Try it: Go through the data below. List every line that holds the word "super".

Available records:
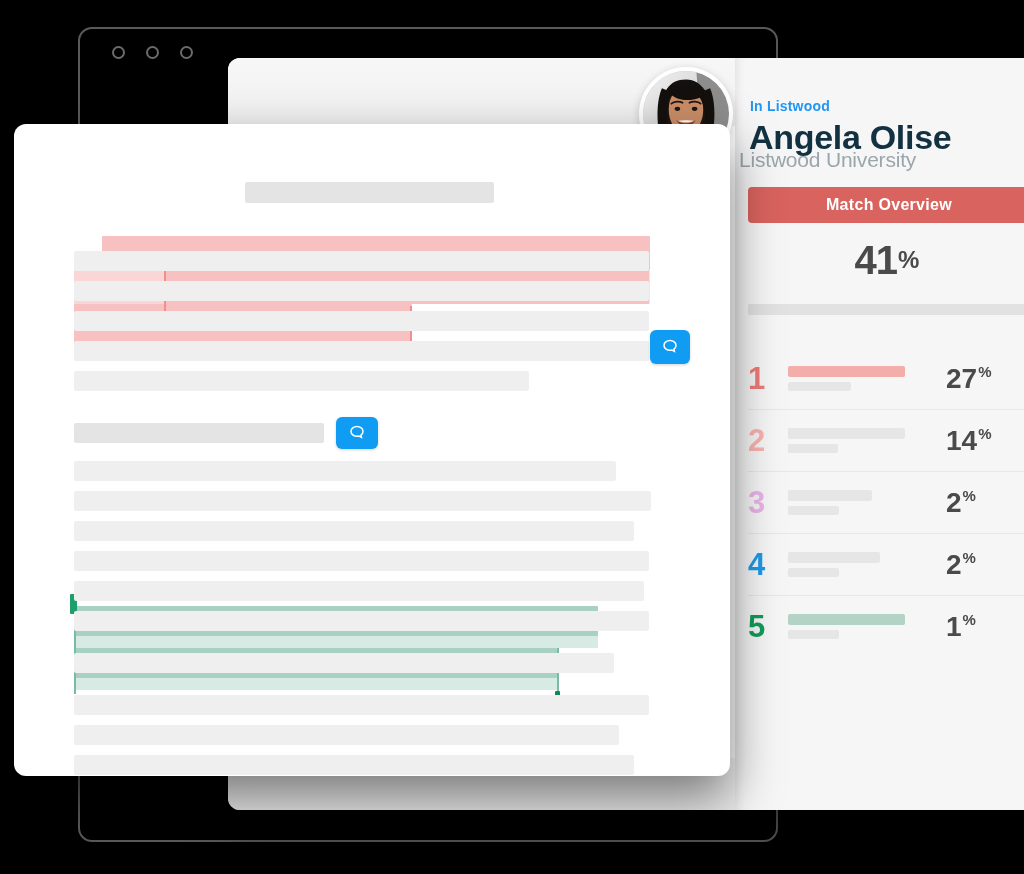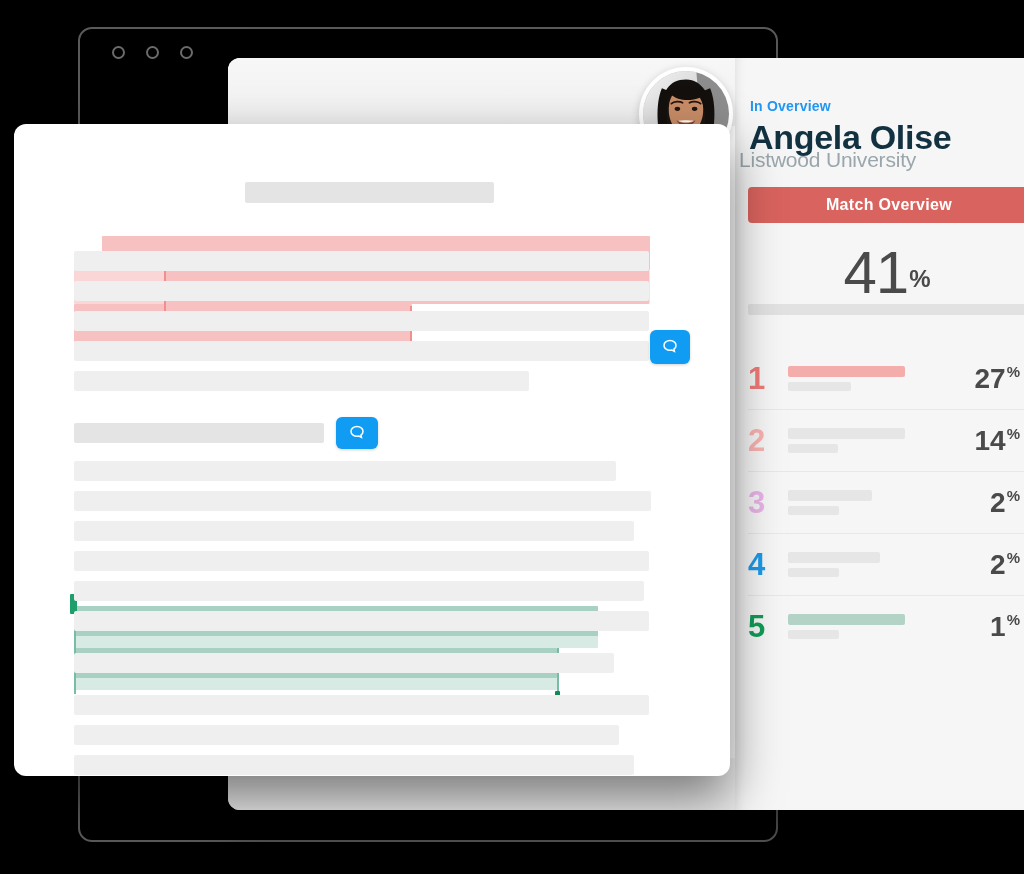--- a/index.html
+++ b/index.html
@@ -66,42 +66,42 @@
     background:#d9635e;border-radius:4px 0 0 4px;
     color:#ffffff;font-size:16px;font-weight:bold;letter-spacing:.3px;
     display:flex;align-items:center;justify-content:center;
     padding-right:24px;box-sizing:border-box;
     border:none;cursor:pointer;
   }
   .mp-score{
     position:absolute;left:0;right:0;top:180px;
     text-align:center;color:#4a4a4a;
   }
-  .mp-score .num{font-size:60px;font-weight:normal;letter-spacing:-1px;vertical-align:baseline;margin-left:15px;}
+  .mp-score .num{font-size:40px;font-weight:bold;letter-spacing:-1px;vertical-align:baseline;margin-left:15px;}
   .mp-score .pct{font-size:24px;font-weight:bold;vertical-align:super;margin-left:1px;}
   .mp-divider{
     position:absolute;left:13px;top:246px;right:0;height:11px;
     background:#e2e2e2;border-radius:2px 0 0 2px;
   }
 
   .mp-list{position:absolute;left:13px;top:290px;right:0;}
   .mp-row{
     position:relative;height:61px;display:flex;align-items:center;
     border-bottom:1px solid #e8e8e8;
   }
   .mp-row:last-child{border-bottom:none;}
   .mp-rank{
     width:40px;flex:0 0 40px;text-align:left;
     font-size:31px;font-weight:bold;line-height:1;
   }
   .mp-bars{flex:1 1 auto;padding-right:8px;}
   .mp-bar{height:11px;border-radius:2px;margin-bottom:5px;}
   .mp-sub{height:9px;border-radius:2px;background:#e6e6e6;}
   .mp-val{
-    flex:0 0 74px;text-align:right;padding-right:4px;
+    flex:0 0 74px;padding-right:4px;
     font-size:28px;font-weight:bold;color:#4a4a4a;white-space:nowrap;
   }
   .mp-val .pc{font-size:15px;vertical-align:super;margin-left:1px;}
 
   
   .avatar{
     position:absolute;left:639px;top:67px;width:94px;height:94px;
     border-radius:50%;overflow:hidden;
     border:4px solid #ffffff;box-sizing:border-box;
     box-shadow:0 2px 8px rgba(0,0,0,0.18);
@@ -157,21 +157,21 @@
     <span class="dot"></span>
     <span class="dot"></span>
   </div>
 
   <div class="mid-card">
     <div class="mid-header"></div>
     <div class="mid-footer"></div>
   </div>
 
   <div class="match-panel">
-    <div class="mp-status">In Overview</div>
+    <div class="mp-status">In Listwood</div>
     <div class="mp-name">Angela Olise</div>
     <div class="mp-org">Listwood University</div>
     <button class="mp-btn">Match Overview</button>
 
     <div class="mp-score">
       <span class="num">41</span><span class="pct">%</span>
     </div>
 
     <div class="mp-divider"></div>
--
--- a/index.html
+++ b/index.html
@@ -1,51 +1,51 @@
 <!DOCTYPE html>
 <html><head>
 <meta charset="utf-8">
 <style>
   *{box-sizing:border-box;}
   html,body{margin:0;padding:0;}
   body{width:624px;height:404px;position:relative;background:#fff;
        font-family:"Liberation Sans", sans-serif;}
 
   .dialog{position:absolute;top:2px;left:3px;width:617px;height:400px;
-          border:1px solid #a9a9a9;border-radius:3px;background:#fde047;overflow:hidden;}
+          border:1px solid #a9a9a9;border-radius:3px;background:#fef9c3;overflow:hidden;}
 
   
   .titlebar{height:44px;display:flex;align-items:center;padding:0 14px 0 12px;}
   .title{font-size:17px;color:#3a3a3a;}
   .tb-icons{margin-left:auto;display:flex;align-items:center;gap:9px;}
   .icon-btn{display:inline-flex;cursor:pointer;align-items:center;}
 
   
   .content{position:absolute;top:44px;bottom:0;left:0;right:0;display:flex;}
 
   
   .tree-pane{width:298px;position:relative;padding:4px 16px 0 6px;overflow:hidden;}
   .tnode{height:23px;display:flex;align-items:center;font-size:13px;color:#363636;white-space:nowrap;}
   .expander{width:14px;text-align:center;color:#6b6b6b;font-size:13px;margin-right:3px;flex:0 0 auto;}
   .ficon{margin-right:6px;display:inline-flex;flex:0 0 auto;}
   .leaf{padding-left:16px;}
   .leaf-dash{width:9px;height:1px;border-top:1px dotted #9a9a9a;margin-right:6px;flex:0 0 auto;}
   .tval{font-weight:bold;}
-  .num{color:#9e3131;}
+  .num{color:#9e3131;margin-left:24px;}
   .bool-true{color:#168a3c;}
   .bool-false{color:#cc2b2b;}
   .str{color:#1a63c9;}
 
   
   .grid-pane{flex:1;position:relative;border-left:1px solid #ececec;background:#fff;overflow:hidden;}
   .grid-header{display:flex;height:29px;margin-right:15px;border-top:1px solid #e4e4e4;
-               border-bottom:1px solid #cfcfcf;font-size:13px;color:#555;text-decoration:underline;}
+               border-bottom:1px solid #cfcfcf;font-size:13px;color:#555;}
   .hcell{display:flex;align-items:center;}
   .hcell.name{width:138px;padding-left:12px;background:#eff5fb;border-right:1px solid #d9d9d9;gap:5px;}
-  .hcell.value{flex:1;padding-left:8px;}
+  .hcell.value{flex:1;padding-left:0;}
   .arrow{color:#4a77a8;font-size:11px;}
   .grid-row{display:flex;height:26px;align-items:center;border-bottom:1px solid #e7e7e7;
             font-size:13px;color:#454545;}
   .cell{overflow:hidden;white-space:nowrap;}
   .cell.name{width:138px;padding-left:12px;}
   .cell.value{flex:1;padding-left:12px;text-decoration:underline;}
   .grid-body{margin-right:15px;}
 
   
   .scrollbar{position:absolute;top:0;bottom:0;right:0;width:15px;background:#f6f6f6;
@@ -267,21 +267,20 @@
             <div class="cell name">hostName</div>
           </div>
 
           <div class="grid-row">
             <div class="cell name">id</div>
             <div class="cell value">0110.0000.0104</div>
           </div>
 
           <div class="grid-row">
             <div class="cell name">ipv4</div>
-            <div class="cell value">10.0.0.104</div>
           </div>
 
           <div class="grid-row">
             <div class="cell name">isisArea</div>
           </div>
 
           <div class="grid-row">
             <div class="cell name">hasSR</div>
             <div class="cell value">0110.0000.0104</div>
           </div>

Answer below:
   .mp-score .pct{font-size:24px;font-weight:bold;vertical-align:super;margin-left:1px;}
   .mp-val .pc{font-size:15px;vertical-align:super;margin-left:1px;}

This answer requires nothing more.